# Lookit what I found!



## DeafDogs&Cat (Mar 27, 2013)

I had quite a day!
View attachment 32577
View attachment 32585


I had to work for a bit today and at a little after noon i went out for a smoke, and i heard a very insistent screaming.... at first I thoight it was a bird, I mean, it's an idustrial area... but no, in the parking lot across the street I see a little grey ball by the dumpster.

Of course it was a tiny kitten. I just have that kind of luck. He let me get within 3 feet of him before bolting... into a locked chain-link compound! 

I sat by the fence and meowed back to him, and he came up to the fence after a bit, still screaming, mind you, but of course I couldn't get him. So I went back to the shop, and phoned the shelter on the next road over, asked them if I could grab a can of food to try to catch this cat. That was a resounding 'heck yes' so I ran over quick. 

When I got back the owner of one of the businesses was getting out of her car... and the baby was still screaming. So she unlocked her compound, next to the one the cat was in and we climbed in.... tear number one in my pants.... we went on either side of the boxes of siding he was hiding under, so he was stuck. Then we grabbed a long roll of plastic to push him out... thankfully, he got his claw caught on the end of the roll and she pulled him out attached to it and grabbed him! Yayyyy then we climbed back out... tear number 2&3 in the pants lol

We then had to get her husband outside to see him... hubby is a big cat guy lol.

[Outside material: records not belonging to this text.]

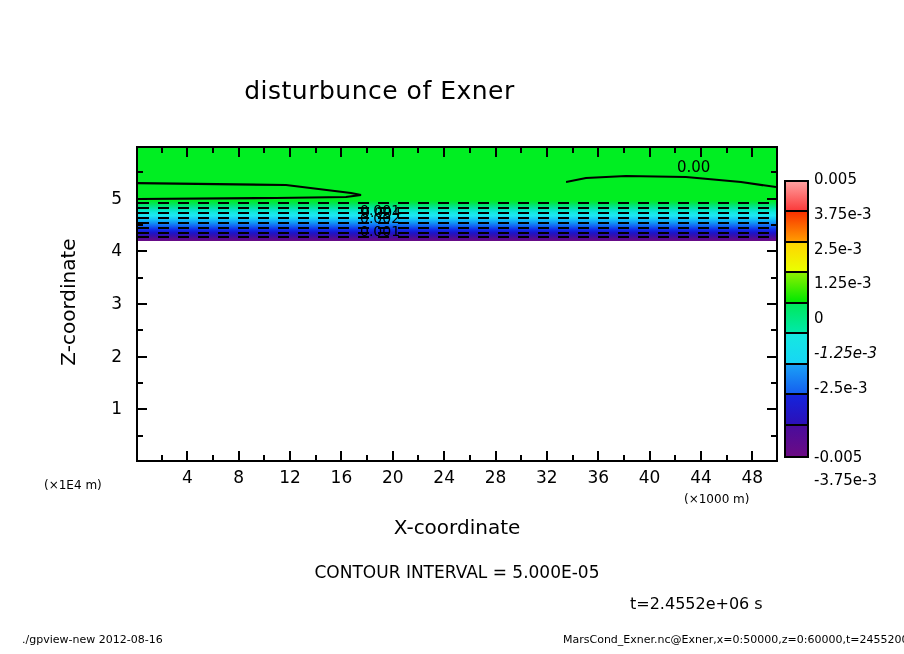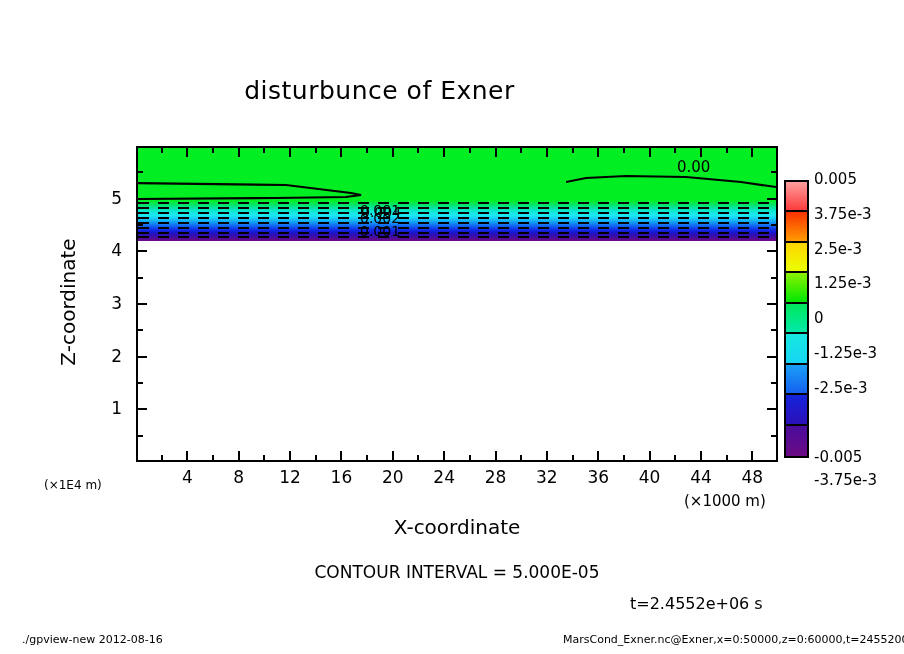--- a/index.html
+++ b/index.html
@@ -52,21 +52,21 @@
   .xlab{position:absolute;top:467px;font-size:17px;text-align:center;
         width:40px;margin-left:-20px;}
   .ylab{position:absolute;left:96px;width:26px;text-align:right;
         font-size:17px;margin-top:-11px;}
 
   
   #ytitle{left:-42px;top:290px;width:220px;text-align:center;font-size:20px;
           transform:rotate(-90deg);transform-origin:center center;}
   #xtitle{left:136px;top:515px;width:642px;text-align:center;font-size:20px;}
   #xunit-left{left:44px;top:478px;font-size:12px;}
-  #xunit-right{left:684px;top:492px;font-size:15px;}
+  #xunit-right{left:684px;top:492px;font-size:12px;}
 
   
   #cbar{left:784px;top:180px;width:25px;height:278px;border:2px solid #000;
         box-sizing:border-box;}
   .cblab{position:absolute;left:814px;font-size:15px;white-space:nowrap;
          margin-top:-10px;}
 
   
   #contour-interval{left:136px;top:562px;width:642px;text-align:center;
                     font-size:17px;letter-spacing:0px;}
@@ -221,21 +221,21 @@
     <div style="position: relative; width: 100%; height: 11.1111%; border-bottom: 2px solid rgb(0, 0, 0); box-sizing: border-box; background: linear-gradient(rgb(26, 160, 246), rgb(21, 96, 240));"></div>
     <div style="position: relative; width: 100%; height: 11.1111%; border-bottom: 2px solid rgb(0, 0, 0); box-sizing: border-box; background: linear-gradient(rgb(20, 36, 220), rgb(44, 16, 184));"></div>
     <div style="position: relative; width: 100%; height: 11.1111%; box-sizing: border-box; background: linear-gradient(rgb(74, 12, 156), rgb(107, 11, 132));"></div>
   </div>
 <div class="abs" id="cbar-labels" style="left:0;top:0;width:744px;height:654px;">
     <div class="cblab" style="top: 180px;">0.005</div>
     <div class="cblab" style="top: 214.75px;">3.75e-3</div>
     <div class="cblab" style="top: 249.5px;">2.5e-3</div>
     <div class="cblab" style="top: 284.25px;">1.25e-3</div>
     <div class="cblab" style="top: 319px;">0</div>
-    <div class="cblab" style="top: 353.75px;">-1.25e-3</div>
+    <div class="cblab" style="top: 353.75px; font-style: italic;">-1.25e-3</div>
     <div class="cblab" style="top: 388.5px;">-2.5e-3</div>
     <div class="cblab" style="top: 423.25px; margin-top: 48px;">-3.75e-3</div>
     <div class="cblab" style="top: 458px;">-0.005</div>
   </div>
 
 <div class="abs" id="contour-interval">CONTOUR INTERVAL = 5.000E-05</div>
 <div class="abs" id="time-label">t=2.4552e+06 s</div>
 <div class="abs" id="foot-left">./gpview-new  2012-08-16</div>
 <div class="abs" id="foot-right">MarsCond_Exner.nc@Exner,x=0:50000,z=0:60000,t=2455200</div>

They have three cats and a dog and I have 3 dogs and a cat (we thought that was kinda funny) we chatted awhile then I took kitty back to the shop to put him in a box of fleecy rags with the unused food... which he scarfed half of as soon as I closed the box lol.

Pics were taken, then I took him to the shelter (its a good one and he'll be safe and loved on and adopted out through Petland)

While I was filling out paperwork, the lady running the front desk opened the box and plucked him out lol. The Animal Control Officer was there and they both went "awwwww" lol She cuddled him the whole time and just loved him up. Apparently, they found another kitten yesterday nearby that looks just like him! So they are going to put them together as they think they are littermates.

So, I am happy that I had to work today! Lol and the little guy will get a happy safe home. 

I actually told him that, he may not think so now, but this is the best day of his life! Lol

To the jerk-off who dumped him in an industrial subdivision, I just want to say... well I can't say it on here.

Sent from Petguide.com Free App


----------



## Jetlaya67 (Sep 26, 2012)

He is adorable! I am so glad you found him, poor baby all alone.


----------



## chuck72 (Jan 30, 2012)

That is so awesome! My first kitty, when I was a kid, was running around a parking lot in the rain. I didn't see my mom get her, but she went out of the car and came back with Penny. The sweetest girl of all time. She was so grateful. We smothered her with love and she lived 18 years without needing a trip to the vet even once. Point is, you did a great thing and I bet that kitten is going to make someone a wonderful companion :catmilk


----------



## Marcia (Dec 26, 2010)

Aww!! Good job! The pants can be sewn - a small price to pay for saving a life!!


----------



## howsefrau32 (Mar 6, 2013)

You are awesome!!!! That sweet little face was probably worth ripping your pants....twice, LOL. Yep, best day of this kitty's life. Thanks for saving his life.


----------



## emilyatl (Sep 9, 2013)

Ack, he is adorable!! I'm quite partial to tabbies. I hope he's settling in at the shelter and gets adopted with his litter mate.


----------



## NebraskaCat (Jan 15, 2013)

Rescued Kitty says "Thank you, hero lady."
He and his brother will pay it forward by rescuing whoever adopts them.


----------



## DeafDogs&Cat (Mar 27, 2013)

Thanks all! I tell you it was quite fun, though, after all that work, it was heartbreaking to let him go.


----------